Lombard reduce their holding again today looks like they’ve played a very clever game and people fell for it.


#95

Mark, I agree.
It’s trying to figure out how LOAM are going to play it from here on in. And of course there may be other, unexpected, RNS(s) before the results are announced.

FWIW, I think you and Tony have done the right thing. You both committed large sums of money at great risk. If you’ve exited with profit, good for you.
Looking through this list is pretty sobering - https://www.investegate.co.uk/CompData.aspx?code=FUM&tab=announcements - all the way back to Admission to AIM.


#96

It’s absolutely pointless trying to second guess what others are doing

IMHO , do your own research and then stick to your decision.
Keep calm and carry on.


#97

I’m fine agreeing to disagree on that one, as LOAM are able to skew the SP by their actions alone.
The TR-1s since January show their approach so far.

But, you’re right also, I don’t know what they plan to do next.


#98

Latest Investors Chronicle write up on FUM:


#99

Any chance someone could post the full write up?

Cheers!


#100

Yes, agree Aberdeen that it’s pointless trying to second guess reasons for others buying or selling. We’ve lived with it re Lombard now for the best part of a year. They bought over 30 million shares for 7p and are understandably cashing in on a fair few - I get that. In fact the SP has done exceptionally well in this Lombard headwind. And I’m surprised it’s progressed since the interims. I thought it was a poor update - I must be missing something.

The biggest worry for me was not “why” Lombard are selling as such, it’s now that FUM have come out admitting they will most likely need a fund raise and the chance Lombard would step up the selling. I was hoping a deal post Phase 3 Part 1 would provide the funds - it might still happen I suppose.
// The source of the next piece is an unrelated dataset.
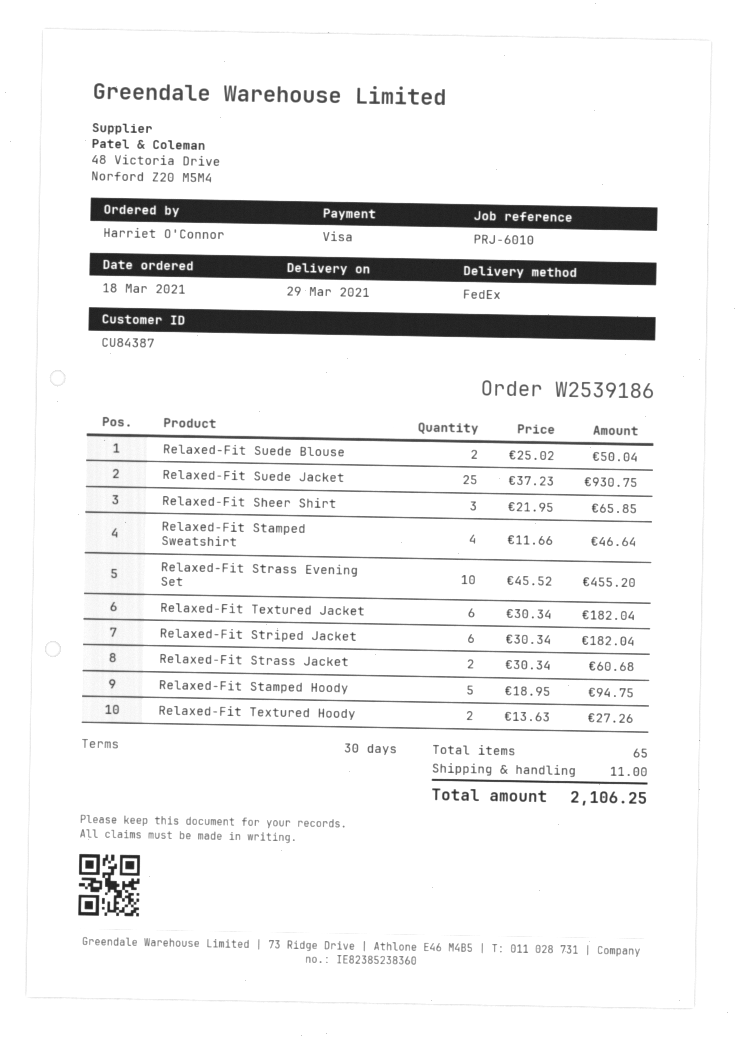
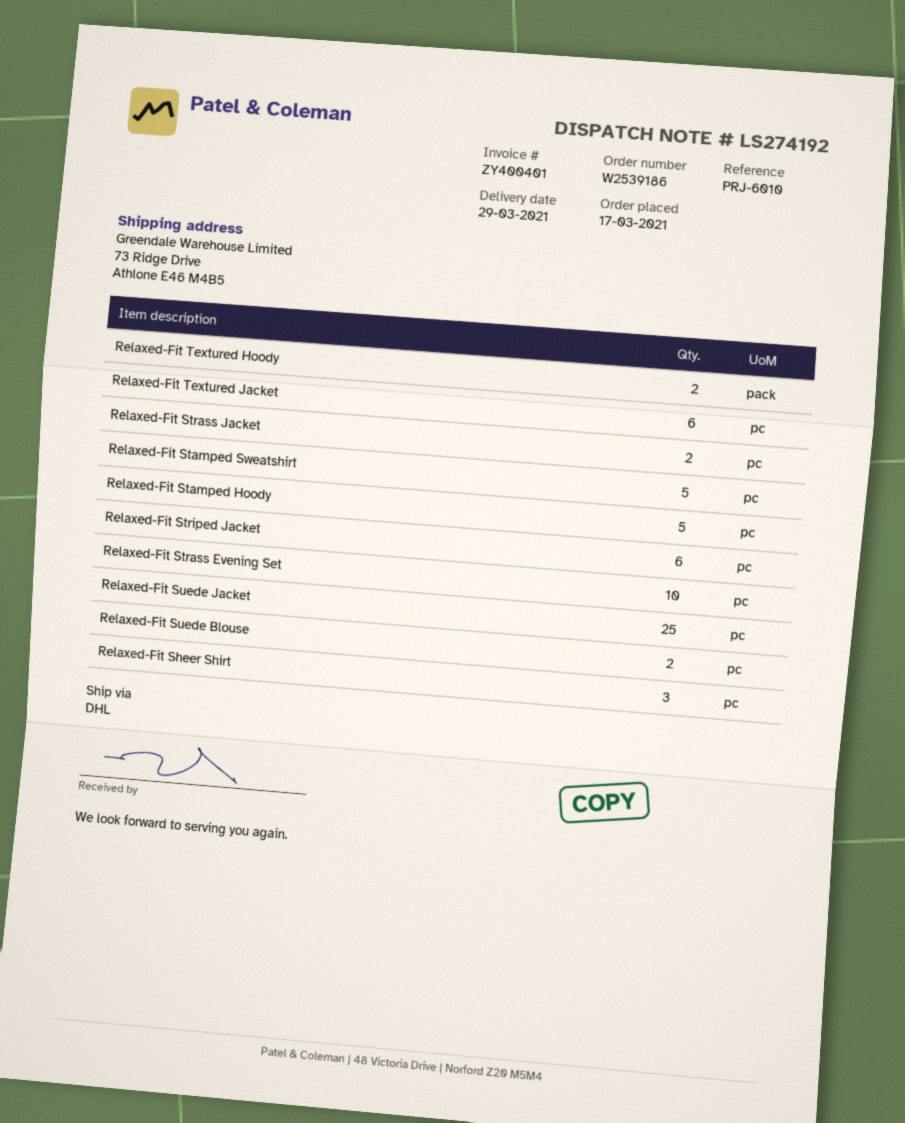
order date: 2021-03-18 -> 2021-03-17
shipping method: FedEx -> DHL
Relaxed-Fit Stamped Sweatshirt: 4 -> 5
I was also hoping some kind of milestone payment re TPR - however, this not only looks unlikely but I still think TPR has hit a major problem - whether it’s Thornton & Ross or the product itself remains to be seen. I thought Dermamax might have been a possible trade mark for TPR, but today the application has been withdrawn:

https://trademarks.ipo.gov.uk/ipo-tmcase/page/Results/1/UK00003378304

On the subject of the fund raise, the true cash position at the end of June taking into account the £3.5 million trade payables was about £3.5 million. £3 million was mentioned as the outlay up to then on Phase 3, but I thought the total Phase 3 Part 1 cost was £6 million. I stand to be corrected on that. Which would mean cash resources being extremely low when going into the fund raise which they’re leaving until after the trial results are released - IMO they’re leaving it very late. I would have thought raise funds NOW whilst the SP is at least at a reasonable level. Saying it all depends on how good the results are seems to be taking a bit of a risk.